The women are often seen swaying precariously on the rolling BART train, baby strapped to their chests, approaching riders with a cardboard sign, such as: "No job, 4 kids, please help for food."

Then there are also men and women who hand out packets of Kleenex along with almost identical typewritten notes. If you don't donate, they take the Kleenex and the note back.

And so they beg, around the stations, and more uncomfortably, on the trains. Are they really as destitute as they seem, or is there something more organized going on?

We rode the rails for weeks over the summer to find out and learned the "mothers" as we came to call them are from Romania and live in Fremont.

Experts say the traveling panhandlers are Roma, sometimes called gyspies - an widely-used term based on a misconception that the Roma originated in Egypt (they originated in northern India) and a label increasingly seen as perjorative.

They weren't too eager to talk to us. "How long do you stay on the train? How many hours?" we asked one mother. "I don't know because it's first time," she said.

The Kleenex crew, as we soon were calling the other group, were chattier once they learned our producer spoke Italian. One man told us he rides the rails every day, from 9 a.m. to 7 or 8 p.m. He said he was also from Romania and lives in Hayward.

Hayward was also the home of another Kleenex panhandler. She told us she works the trains seven days a week and makes $50 to $100 a day.

"They come on to BART because it's a target-rich environment," said BART Deputy Police Chief Ed Alvarez.

While BART is well aware of the panhandling groups, "It's a First Amendment protected right to panhandle," said Alvarez.

Panhandling may be legal, but where is the money going?

It turns out the Kleenex crew isn't as destitute as their "help me" notes would make it seem. On several different nights we recognized half a dozen of them loading into a couple of Audis, a Mercedes and a Kia and counting their haul for the day.

As for the mothers, day after day like clockwork we watched them stream out of the Fremont parking lot pushing their strollers. We followed them to a residential development about a mile away, where rents for two-bedroom units list at $2,600 a month.

"I can't comment on individual cases that might be begging fraud, but I do know that it does not represent Roma as a whole," said Carol Silverman, anthropology and folklore professor at the University of Oregon.

Silverman also sits on the board of Voice of Roma, an advocacy group that promotes Romani cultural arts and traditions.

She says Roma have been persecuted for centuries in Europe. Recent crackdowns in France are forcing thousands of Roma to flee to the U.S. where she says they are encountering new discrimination.

"You hear the same prejudicial statements: They are nomadic, they do not work, they are thieves, they will steal money from your pocket, of these things that are not actually documented according to any reliable statistics," said Silverman.

But Investigator Greg Ovanessian with the Santa Clara County District Attorney's office has a different perspective. "I have had the opportunity to deal with members of the Romani community, for good reasons and bad."

Ovanessian said the kind of begging we documented on BART is highly organized and lucrative.
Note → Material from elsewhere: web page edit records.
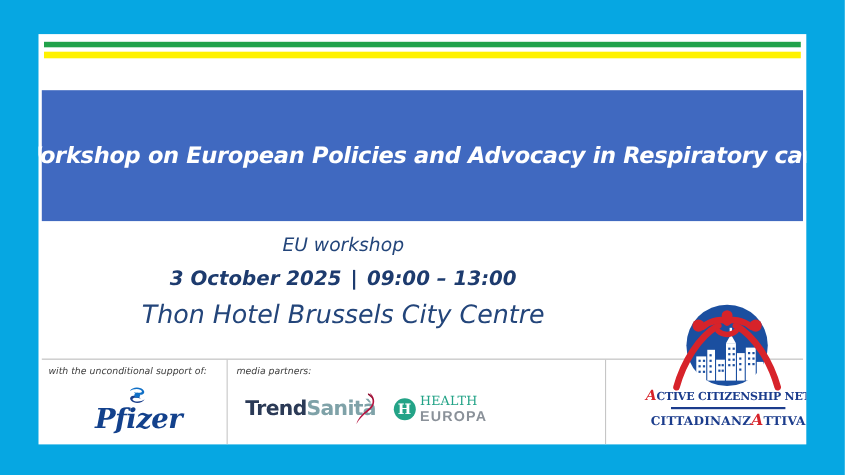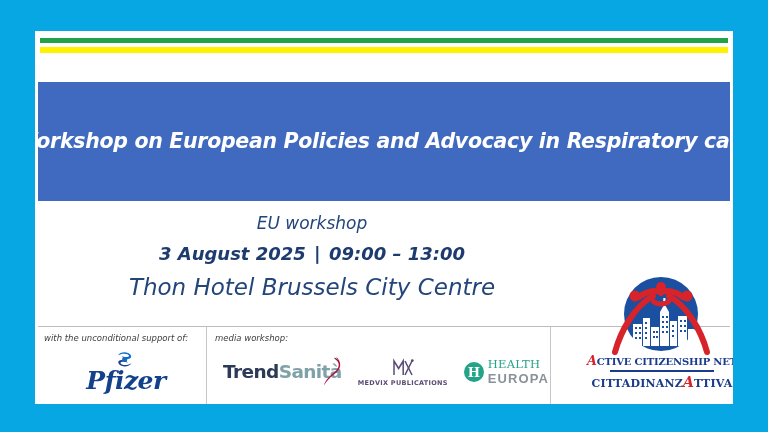"3 August 2025" span { text: August -> October }
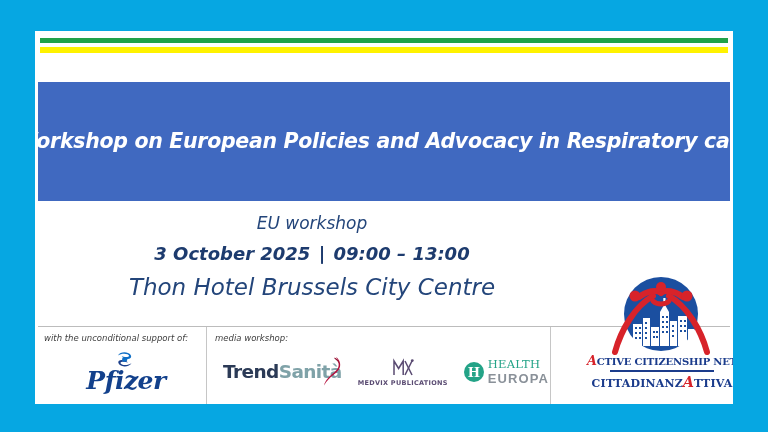"media workshop:" div.footer-label { text: workshop -> partners }
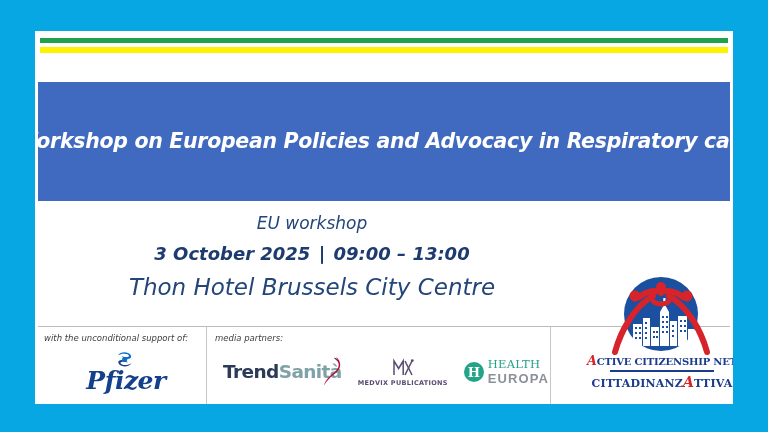"MEDVIX PUBLICATIONS" div { html: <div> <span> <svg> <path></path> <path></path> <path></path> <circle></circle> </svg> </span> <span>MEDVIX PUBLICATIONS</span> </div> -> none }
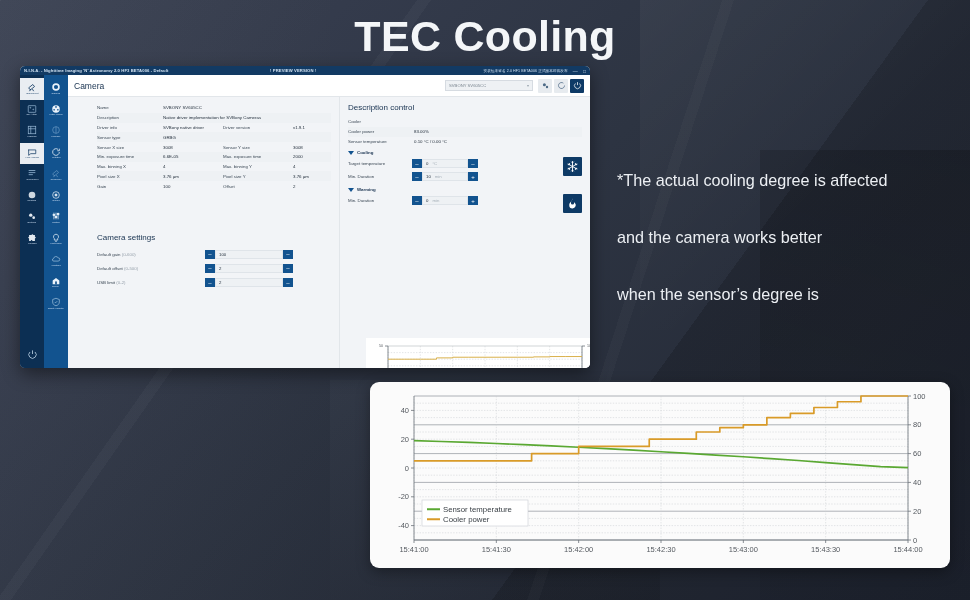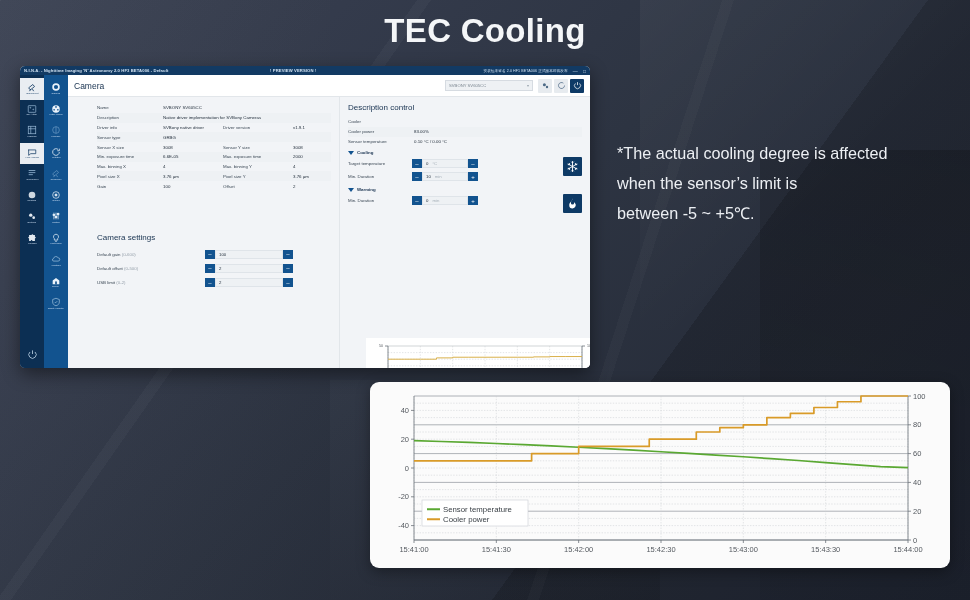"TEC Cooling" .page-title { font-size: 33px -> 43px }
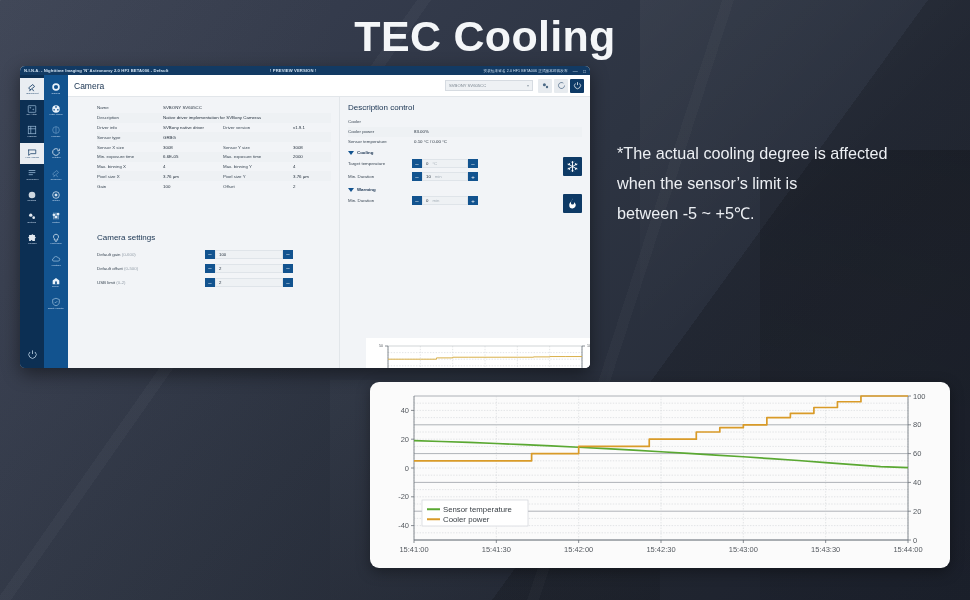"*The actual cooling degree is" .desc div { margin-top: none -> 27px }
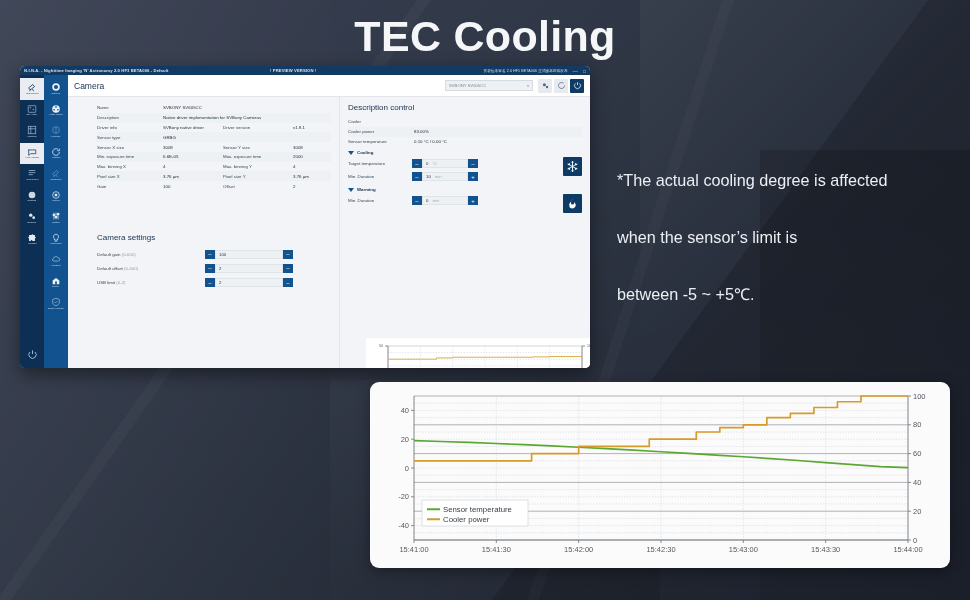"and the camera works better" div { html: none -> <div>and the camera works better</div> }
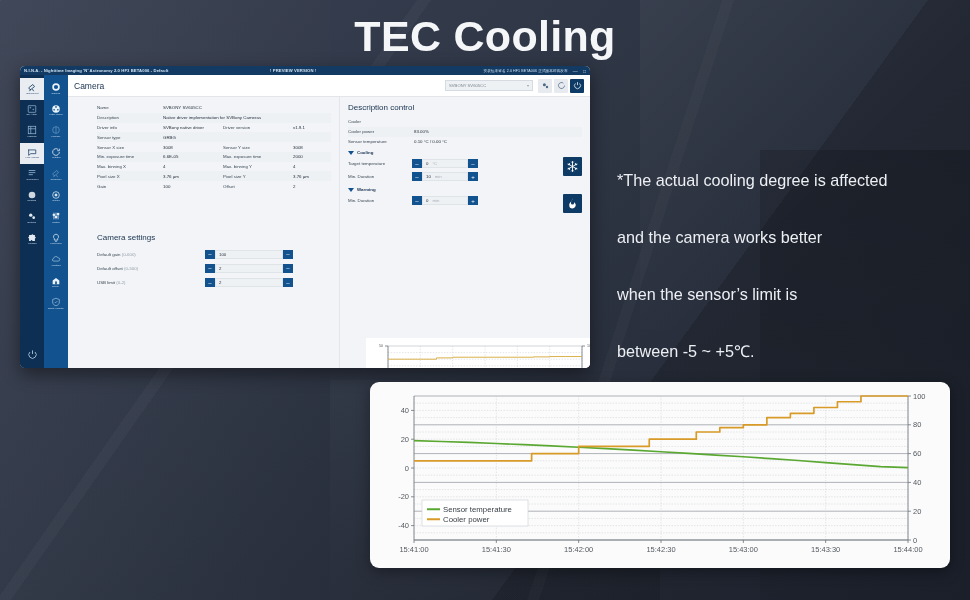"when the sensor’s limit is" div { text: limit -> degree }
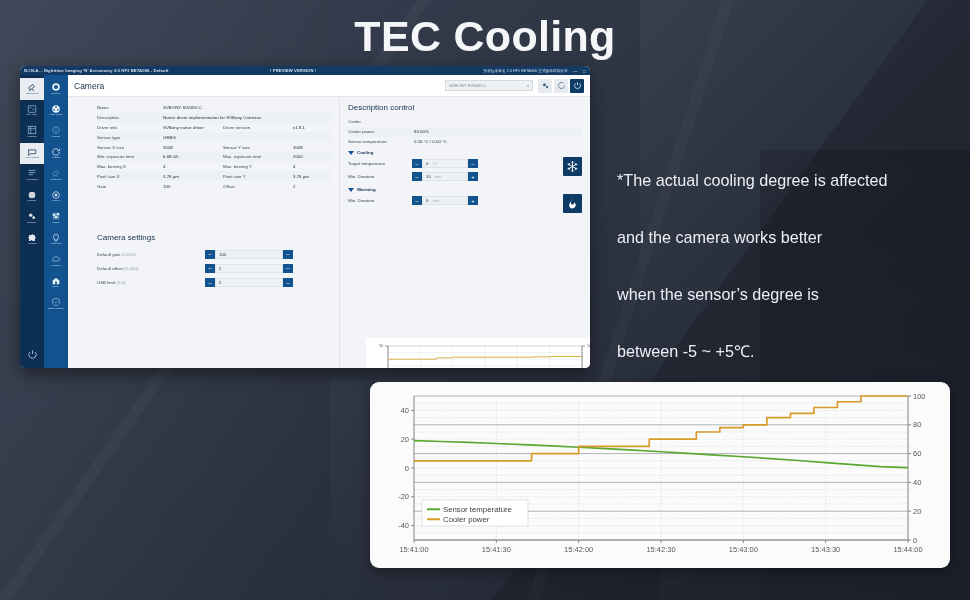"between -5 ~ +5℃." div { html: <div>between -5 ~ +5℃.</div> -> none }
"When they say that they are hungry, children need food, diapers, they lost their job, many people are very compassionate and benevolent and they want to help," said Ovanessian. "But, you know, when you lie about those circumstances and take money from people, that's not right."

The organized begging is just one of several criminal enterprises Ovanessian has run into involving Roma families. His advice to BART riders: "Think twice before you decide to give, especially a large amount of money."